TUI had missed the deadline to rely on its expert report and the court refused its application for relief from sanctions so TUI went to trial without the support of any expert evidence. TUI then did not seek to have the Claimant's expert attend trial to be cross-examined such that his expert evidence was, on paper, not contested.
However, in its skeleton argument and closing submissions, TUI's Counsel argued that deficiencies in the expert report meant that the Claimant had failed to prove his case. The trial judge was convinced and dismissed the claim.
After a series of appeals, the Supreme Court considered the extent to which the trial judge was entitled to this finding when the expert had given uncontroverted evidence that was not illogical, incoherent, nor based on any misunderstanding of the facts, but criticised as being incomplete in its explanations or consideration of other possible causes.
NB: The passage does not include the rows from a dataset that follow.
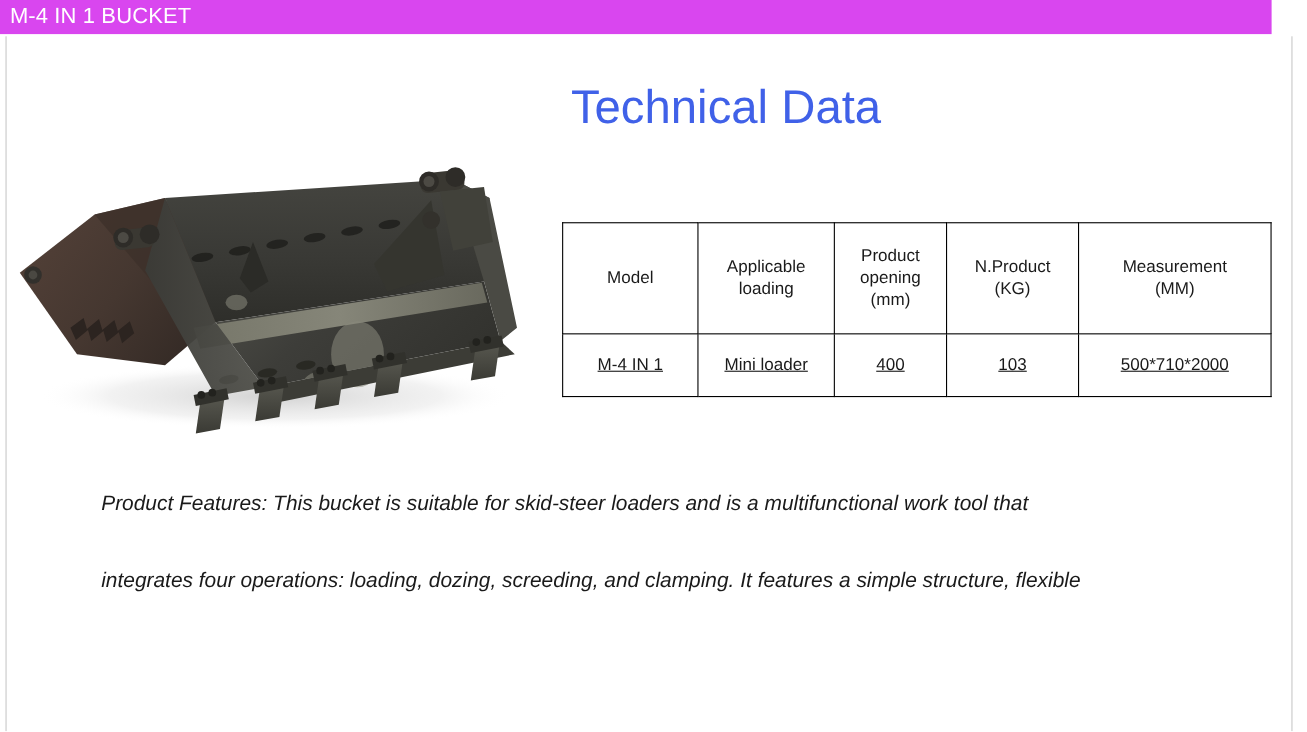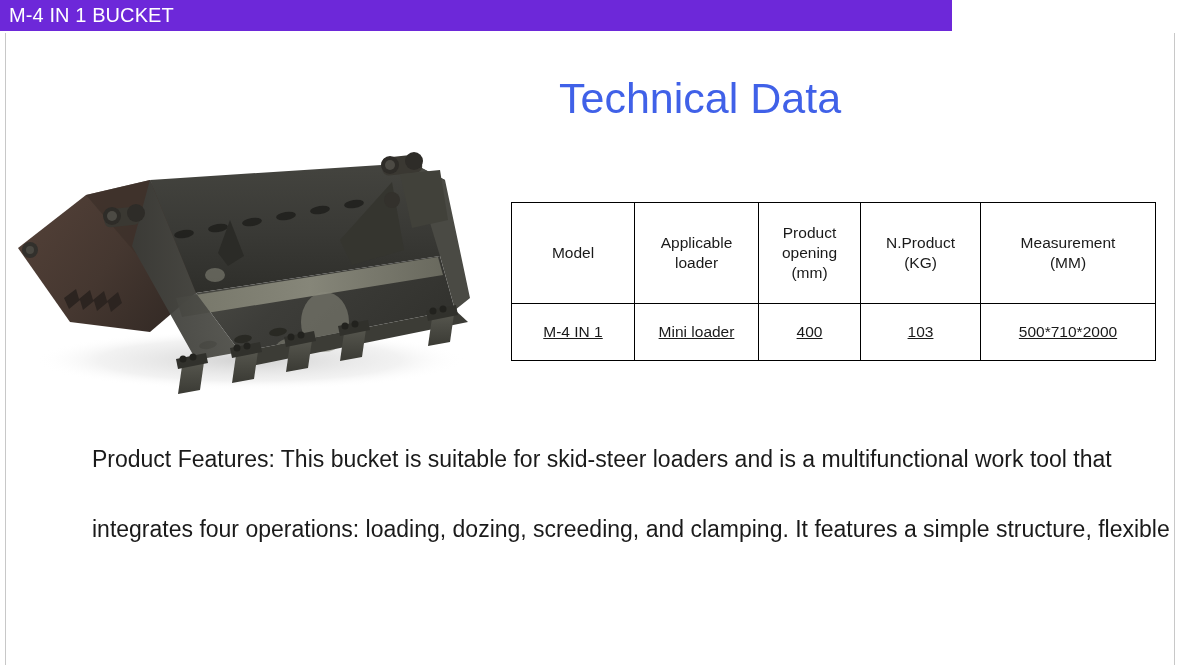--- a/index.html
+++ b/index.html
@@ -26,9 +26,9 @@
     position: absolute;
     left: 0;
     top: 0;
-    width: 952px;
+    width: 1156px;
     height: 31px;
-    background: #6d28d9;
+    background: #d946ef;
     box-sizing: border-box;
   }
   .title-bar .title-text {

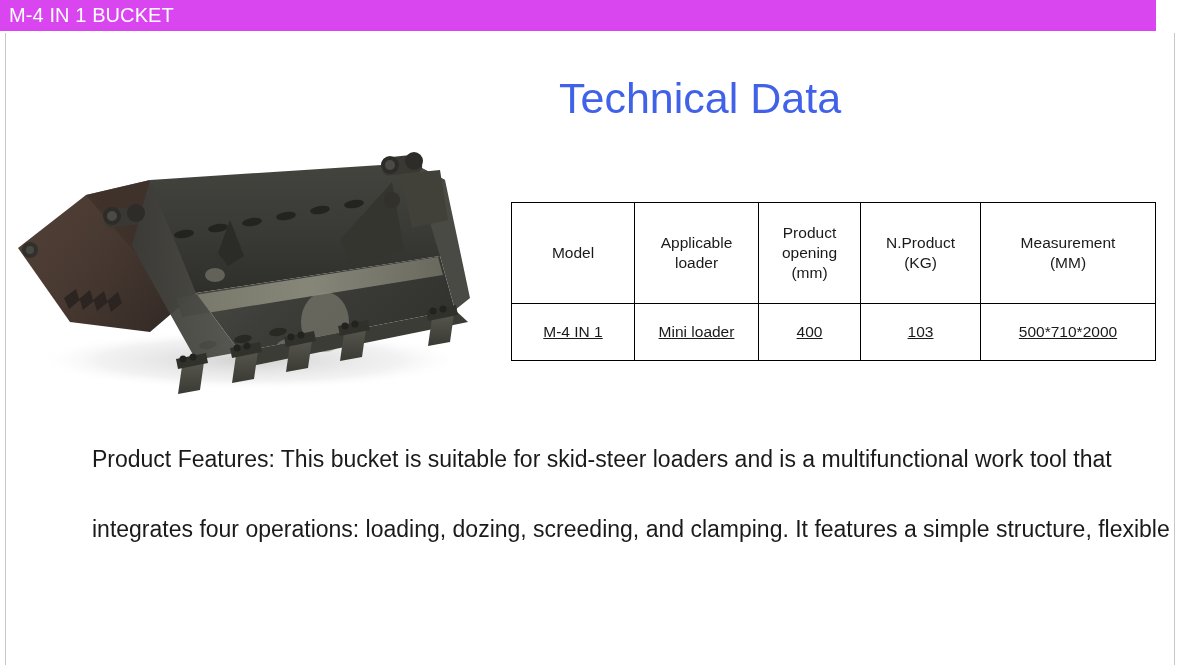--- a/index.html
+++ b/index.html
@@ -64,7 +64,6 @@
     color: #4061e8;
     font-family: "Liberation Sans", sans-serif;
     white-space: nowrap;
-    margin-left: 40px;
   }
 
   

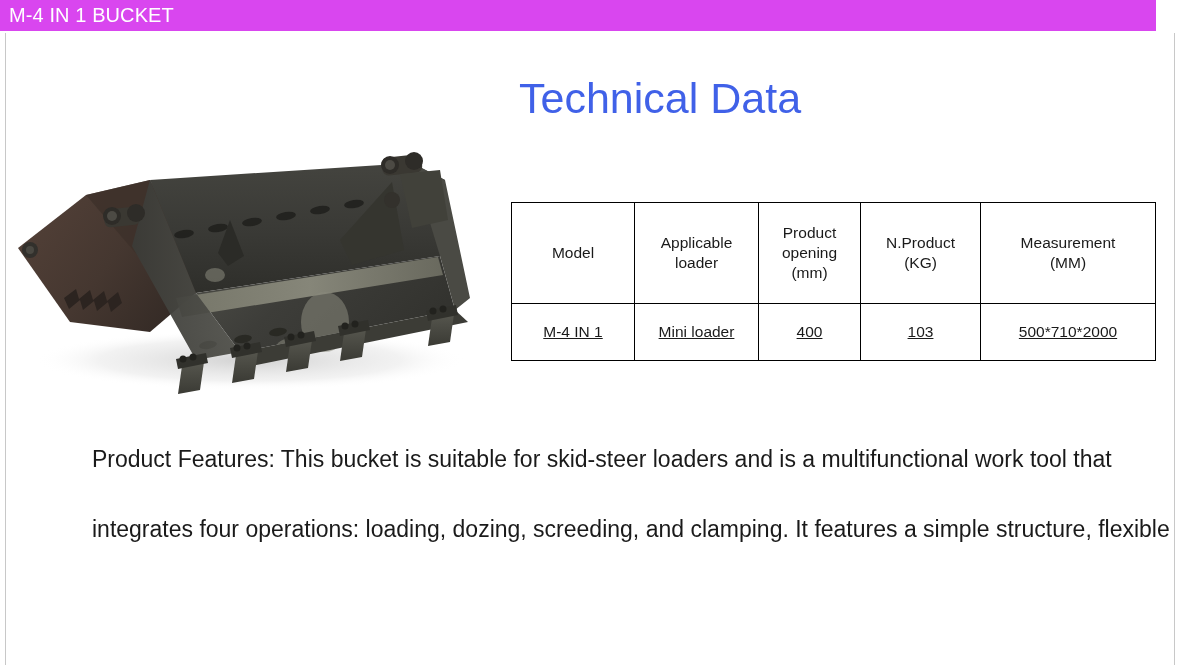--- a/index.html
+++ b/index.html
@@ -281,7 +281,7 @@
         </td>
         <td>
           <div>Applicable</div>
-          <div>loader</div>
+          <div>loading</div>
         </td>
         <td>
           <div>Product</div>

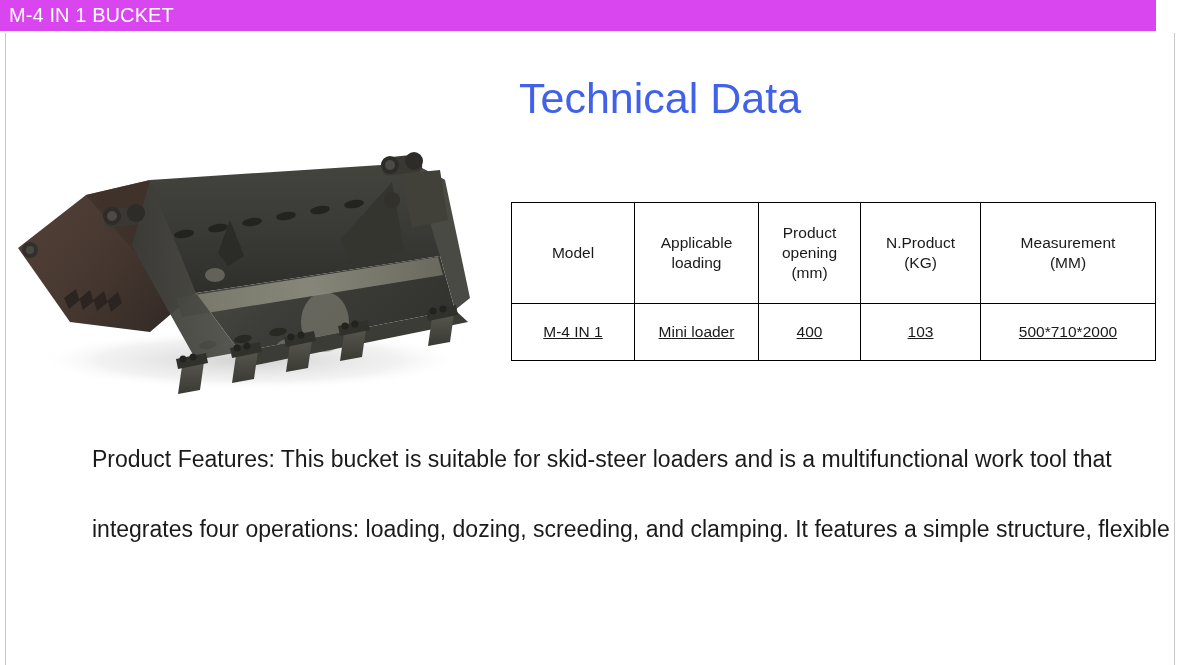--- a/index.html
+++ b/index.html
@@ -112,11 +112,12 @@
     width: 1000px;
   }
   .features .line {
-    font-size: 23px;
+    font-size: 19px;
     line-height: 70px;
     color: #1a1a1a;
     font-family: "Liberation Sans", sans-serif;
     white-space: nowrap;
+    font-style: italic;
   }
 </style>
 </head>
The main issues considered by the Supreme Court were:
(i) what is the scope of the rule, based on fairness, that a party should challenge by cross-examination evidence that it wishes to impugn in its submissions at the end of the trial?
(ii) in particular, does the rule extend to attacks in submissions on the reliability of a witness’s recollection and on the reasoning of an expert witness? and
(iii) if the rule does so extend, was there unfairness in the way in which the trial judge conducted the trial in this case?
There is a clear long-standing rule that, in general, a party is required to challenge on cross-examination the evidence of any witness of the opposing party if it wishes to submit to the court that that evidence should not be accepted.
The Court considered a number of exceptions to this rule, including:
- that the matter challenged is insignificant so fairness does not require there to be an opportunity to explain;
- the evidence may be manifestly incredible;
- there may be a bold assertion of an opinion in an expert's report without any reasoning to support it;
- there may be an obvious mistake on the face of an expert report;
- the evidence of fact may be contrary to the basis on which the expert expressed their view; or
- an expert has been given sufficient opportunity to respond to criticism of, or otherwise clarify their report, such as through written questions.
None of the above exceptions applied to the present case. The Supreme Court found for Mr Griffiths.
Expert evidence can make or break a case. A party can choose to challenge its opponent's expert evidence in a number of ways, including by relying on its own expert evidence, putting written questions to the expert under CPR 35.6, or requiring the expert to attend trial to be cross-examined.
Parties will need to take great care before deciding not to take any of these opportunities or they might end up with an upset stomach of their own.